A parent gets sick. A marriage ends. A pet passes. A job disappears. Life does not wait for a convenient time to hand you a crisis, and when it does, eating well can feel like the least important thing in the world. We get it. We have been there. And here is the truth: during major life events, your plan does not need to be perfect. It needs to hold together just enough that you do not have to rebuild from scratch on the other side of the storm. This week is about what to do when life gets hard, without losing what you have worked so hard to build.

You do not need to be perfect during a storm. You need to be kind to yourself and keep just enough structure to hold steady.

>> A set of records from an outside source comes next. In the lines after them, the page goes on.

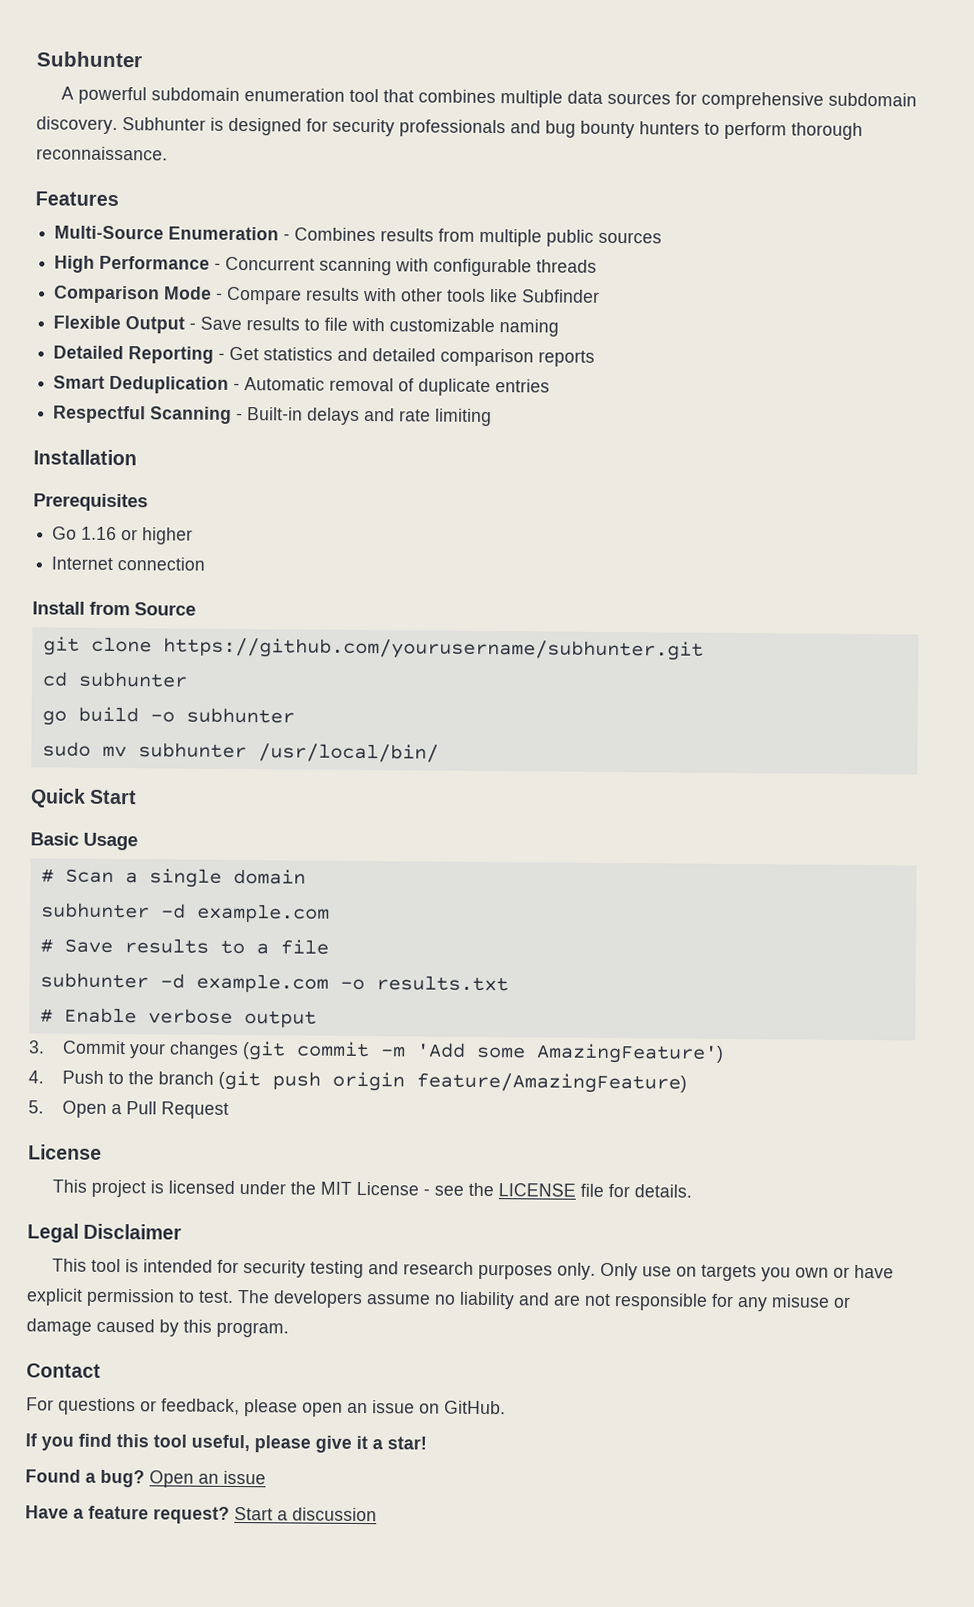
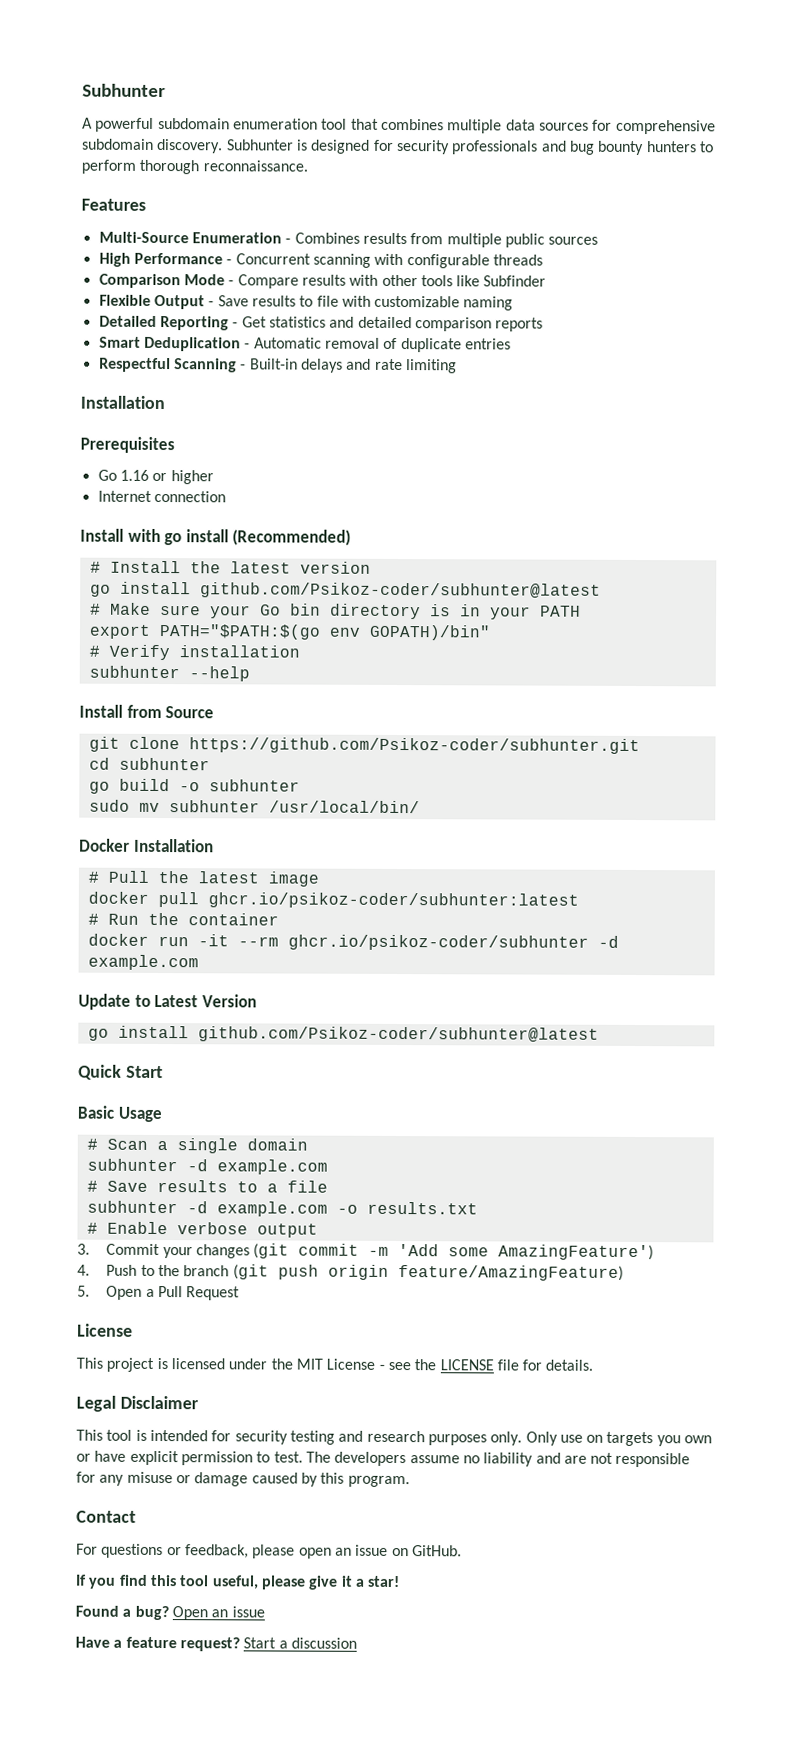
+ Install with go install (Recommended)
+ # Install the latest version
+ go install github.com/Psikoz-coder/subhunter@latest
+ # Make sure your Go bin directory is in your PATH
+ export PATH="$PATH:$(go env GOPATH)/bin"
+ # Verify installation
+ subhunter --help
- git clone https://github.com/yourusername/subhunter.git
+ git clone https://github.com/Psikoz-coder/subhunter.git
+ Docker Installation
+ # Pull the latest image
+ docker pull ghcr.io/psikoz-coder/subhunter:latest
+ # Run the container
+ docker run -it --rm ghcr.io/psikoz-coder/subhunter -d example.com
+ Update to Latest Version
+ go install github.com/Psikoz-coder/subhunter@latest

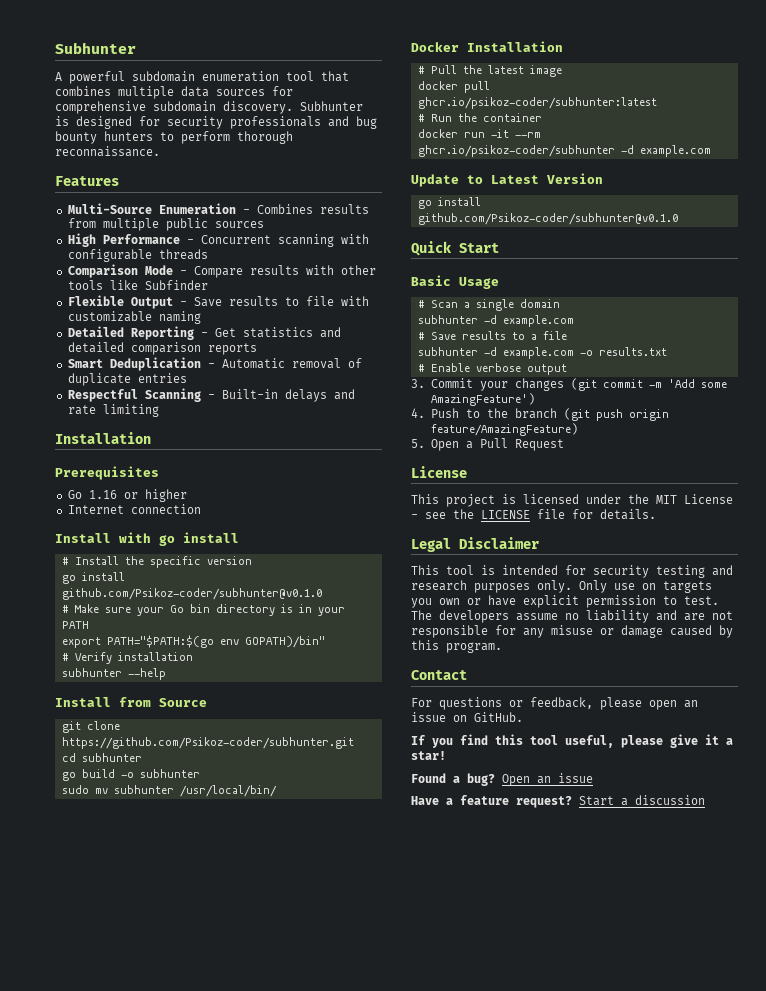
- Install with go install (Recommended)
+ Install with go install
- # Install the latest version
- go install github.com/Psikoz-coder/subhunter@latest
+ # Install the specific version
+ go install github.com/Psikoz-coder/subhunter@v0.1.0
  Update to Latest Version
- go install github.com/Psikoz-coder/subhunter@latest
+ go install github.com/Psikoz-coder/subhunter@v0.1.0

What Stress Actually Does to Your Body

Chronic stress elevates cortisol, the adrenal hormone your body uses to deal with extended pressure. Elevated cortisol does three things that matter here. First, it drives preference for high-fat, high-sugar comfort food, these foods briefly blunt the stress response through a dopamine hit, which is why the urge is so strong. Second, it promotes visceral fat storage, the belly fat you work hardest to lose. Third, it blunts insulin sensitivity, so the same food has a bigger effect on your blood sugar during stress than it does at baseline.

Grief specifically is complicated. Bereavement research shows highly individual patterns. Some people under-eat for the first 2 to 4 weeks after a major loss, running on adrenaline and numbness. Others over-eat, using food as comfort in a time when little else feels comforting. Most people return close to baseline within 6 to 12 months if other factors in their life stabilize. Neither pattern is a moral failure.

Decision fatigue spikes during crisis. Your prefrontal cortex, which handles planning and judgment, has less bandwidth when you are dealing with grief, fear, or shock. The lower-friction your on-plan eating can be, shakes, prepped meals, simple protein-and-vegetable plates, the more likely you are to stay close to the program without having to think hard about it.

Sabotaging thoughts. "I can't deal with my eating right now" is a classic one. It is a distorted, all-or-nothing thought. A more accurate replacement: "Even though things are hard right now, I can eat simply and on-plan. I do not have to be perfect to stay consistent." Cognitive therapy research shows that naming and replacing these thoughts is the first step in interrupting them.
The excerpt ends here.